SoC to run the SHA256 program on a RISC-V processor, with or without acceleration using the VERSAT2.0 Coarse Grained Reconfigurable Array as a hardware accelerator.

Clone the repository and the submodules with:

git clone --recursive [email protected]:IObundle/iob-soc-sha.git

or using the url:

git clone --recursive https://github.com/IObundle/iob-soc-sha.git

The iob-soc-sha system can build and run an environment for PC with:

make pc-emul-run

This target performs the Short Message Test for Byte-Oriented sha256() implementations from the NIST Cryptograpphic Algorithm Validation Program.

The test vectors are a set of 65 messages from 0 to 64 byte length.

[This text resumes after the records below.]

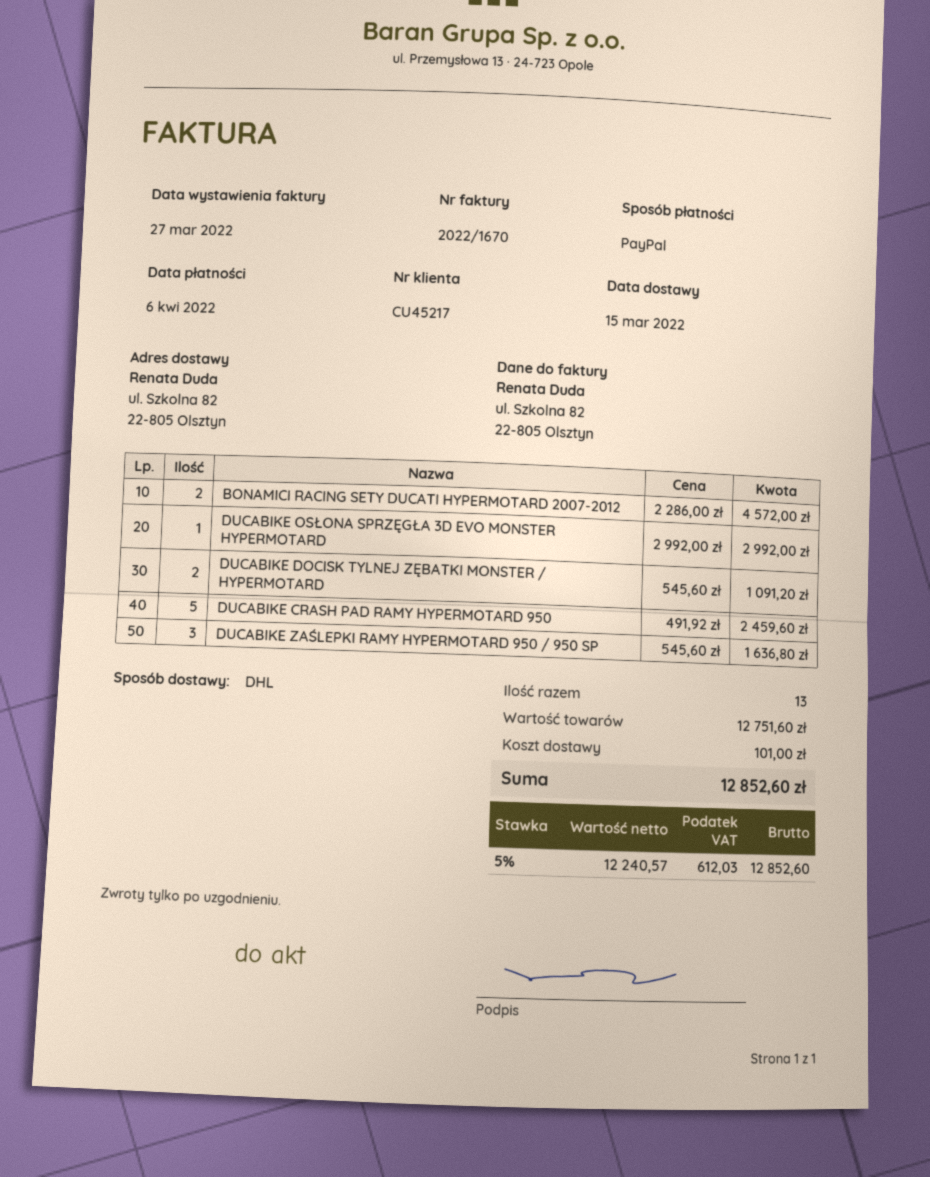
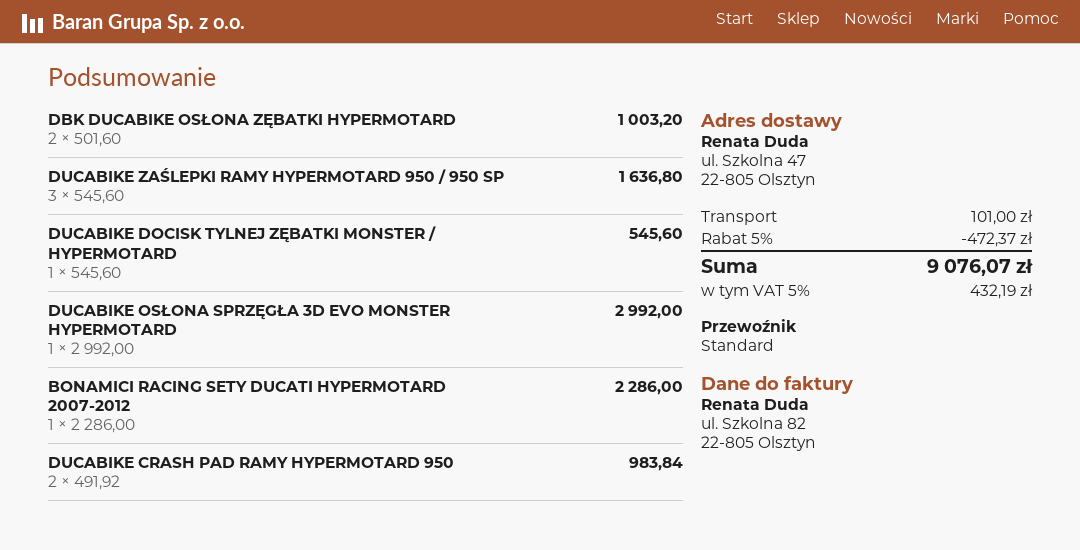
shipping method: DHL -> standard
ship to: ul. Szkolna 82, 22-805 Olsztyn -> ul. Szkolna 47, 22-805 Olsztyn
BONAMICI RACING SETY DUCATI HYPERMOTARD 2007-2012: 2 x 2286.00 = 4572.00 -> 1 x 2286.00 = 2286.00
DUCABIKE DOCISK TYLNEJ ZĘBATKI MONSTER / HYPERMOTARD: 2 x 545.60 = 1091.20 -> 1 x 545.60 = 545.60
DUCABIKE CRASH PAD RAMY HYPERMOTARD 950: 5 x 491.92 = 2459.60 -> 2 x 491.92 = 983.84
DBK DUCABIKE OSŁONA ZĘBATKI HYPERMOTARD: none -> 2 x 501.60 = 1003.20
discount: none -> 5% = 472.37
tax: 5% = 612.03 -> 5% = 432.19
total: 12852.60 -> 9076.07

The implementation program only receives the messages and outputs the corresponding message digests (MD). An external script compares the implementation output with the expected MD from the test vectors.

The implementation output can be checked manually from terminal and software/pc-emul/ethernet.log

To clean the workspace after PC emulation:

make pc-emul-clean

PC emulation program requires:

• Git
• Make
• gcc
• Python 3.6+

The iob-soc-sha system can be emulated using a verilog simulator like icarus with:

# Test with all supported simulators
make test-sim
# Test with a specific simulator
make sim-test SIMULATOR=icarus
make sim-test SIMULATOR=verilator

To clean the workspace after the RISCV emulation:

make test-sim-clean

RISCV emulation requires:

• PC Emulation requirements
• RISCV toolchain
  • Add the RISCV toolchain to you PATH variable in $HOME/.bashrc:

  export RISCV=/path/to/riscv/bin
  export PATH=$RISCV:$PATH
  

• Verilog simulator, for example:
  • icarus verilog
  • verilator

The system can be tested on FPGA with:

make test-fpga

The results can be manually checked in the terminal and in hardware/fpga/<tool>/<board>/ethernet.log, where <tool> is the tool used for synthesis and <board> is the board directory name.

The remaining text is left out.